▶ **ASSIGNED TASK**
All lines from the one bearing "total: 54988.42 -> 59489.54" through the end of the data below must be printed exactly as they stand, with pictures removed.

[Revision tracking records]
*-*-*
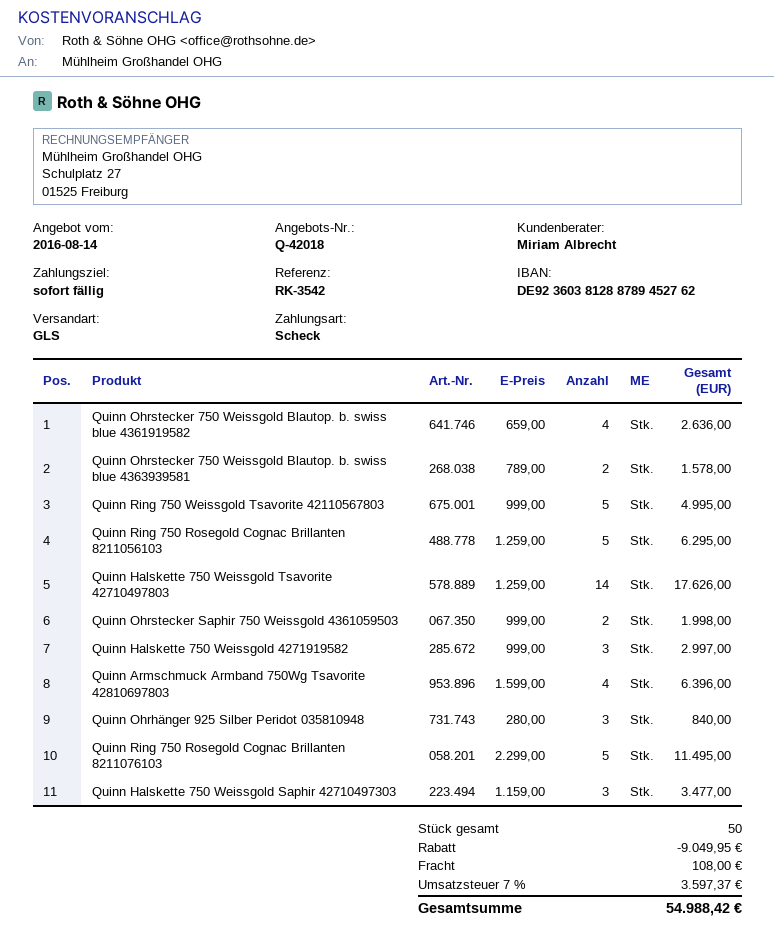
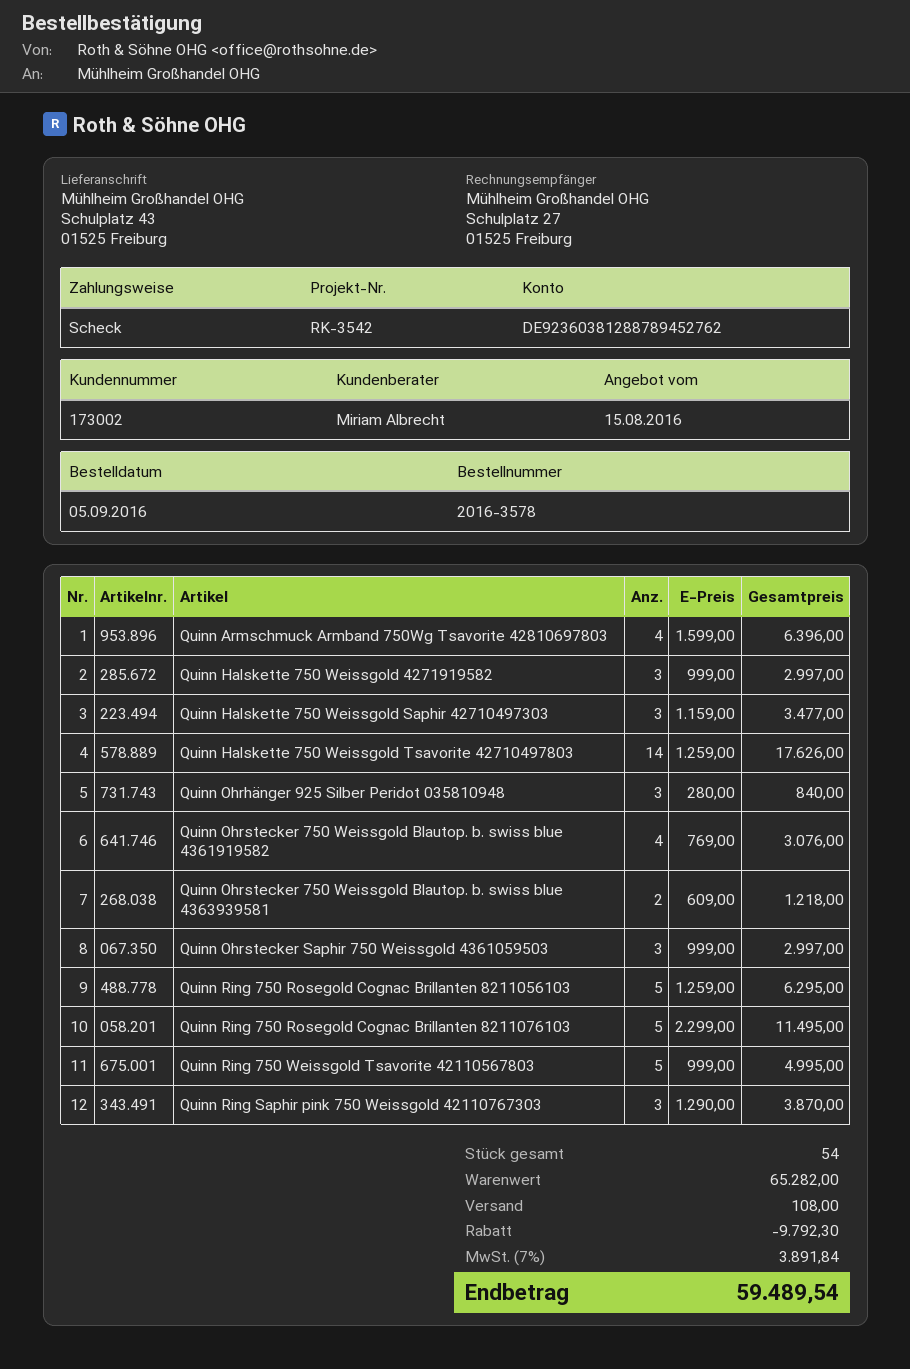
quote date: 2016-08-14 -> 2016-08-15
Quinn Ohrstecker 750 Weissgold Blautop. b. swiss blue 4361919582: 4 x 659.00 = 2636.00 -> 4 x 769.00 = 3076.00
Quinn Ohrstecker 750 Weissgold Blautop. b. swiss blue 4363939581: 2 x 789.00 = 1578.00 -> 2 x 609.00 = 1218.00
Quinn Ohrstecker Saphir 750 Weissgold 4361059503: 2 x 999.00 = 1998.00 -> 3 x 999.00 = 2997.00
Quinn Ring Saphir pink 750 Weissgold 42110767303: none -> 3 x 1290.00 = 3870.00
total quantity: 50 -> 54
discount: 9049.95 -> 9792.30
tax: 7% = 3597.37 -> 7% = 3891.84
total: 54988.42 -> 59489.54

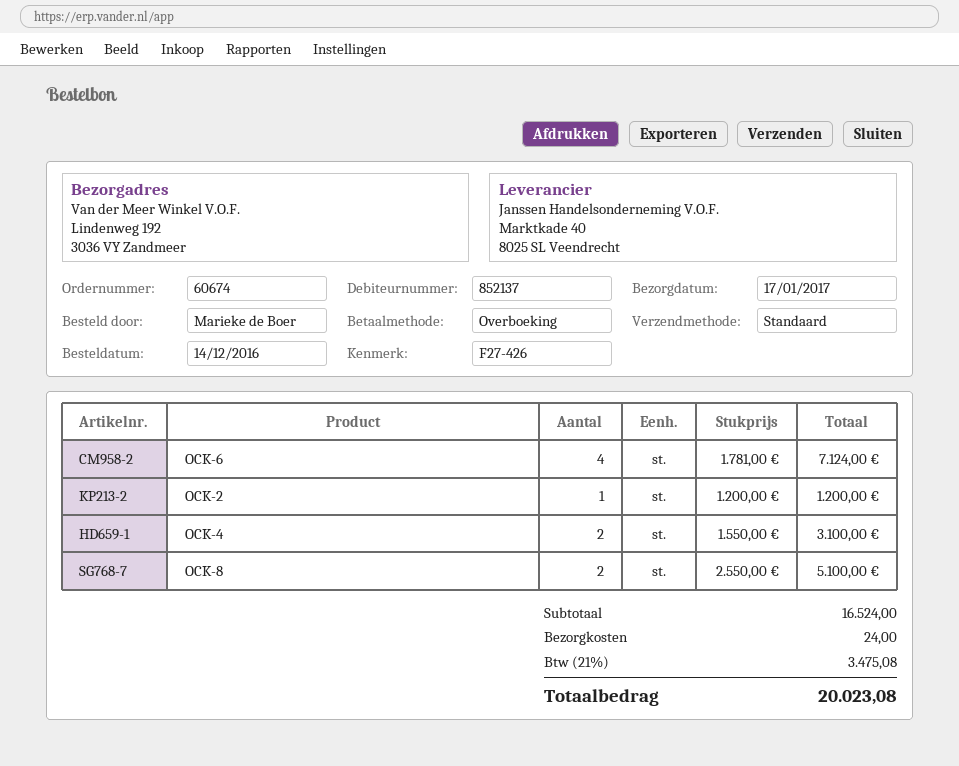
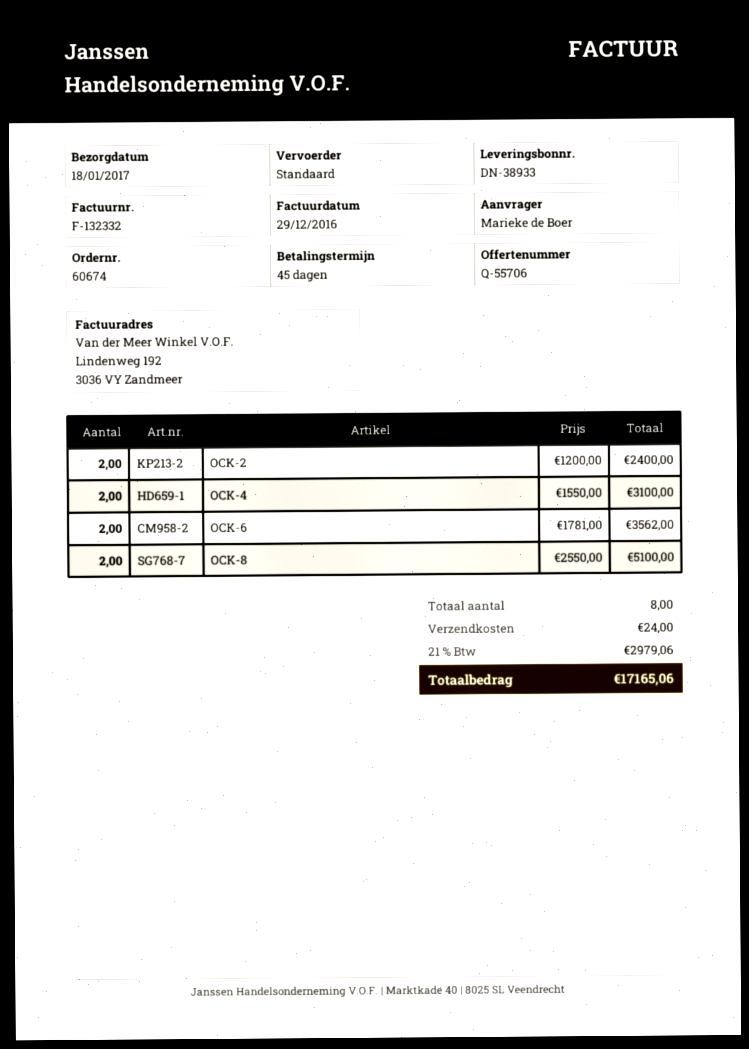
delivery date: 2017-01-17 -> 2017-01-18
OCK-6: 4 x 1781.00 = 7124.00 -> 2 x 1781.00 = 3562.00
OCK-2: 1 x 1200.00 = 1200.00 -> 2 x 1200.00 = 2400.00
tax: 21% = 3475.08 -> 21% = 2979.06
total: 20023.08 -> 17165.06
*-*-*
▶ **SOLUTION TO THE PROBLEM**
total: 54988.42 -> 59489.54

delivery date: 2017-01-17 -> 2017-01-18
OCK-6: 4 x 1781.00 = 7124.00 -> 2 x 1781.00 = 3562.00
OCK-2: 1 x 1200.00 = 1200.00 -> 2 x 1200.00 = 2400.00
tax: 21% = 3475.08 -> 21% = 2979.06
total: 20023.08 -> 17165.06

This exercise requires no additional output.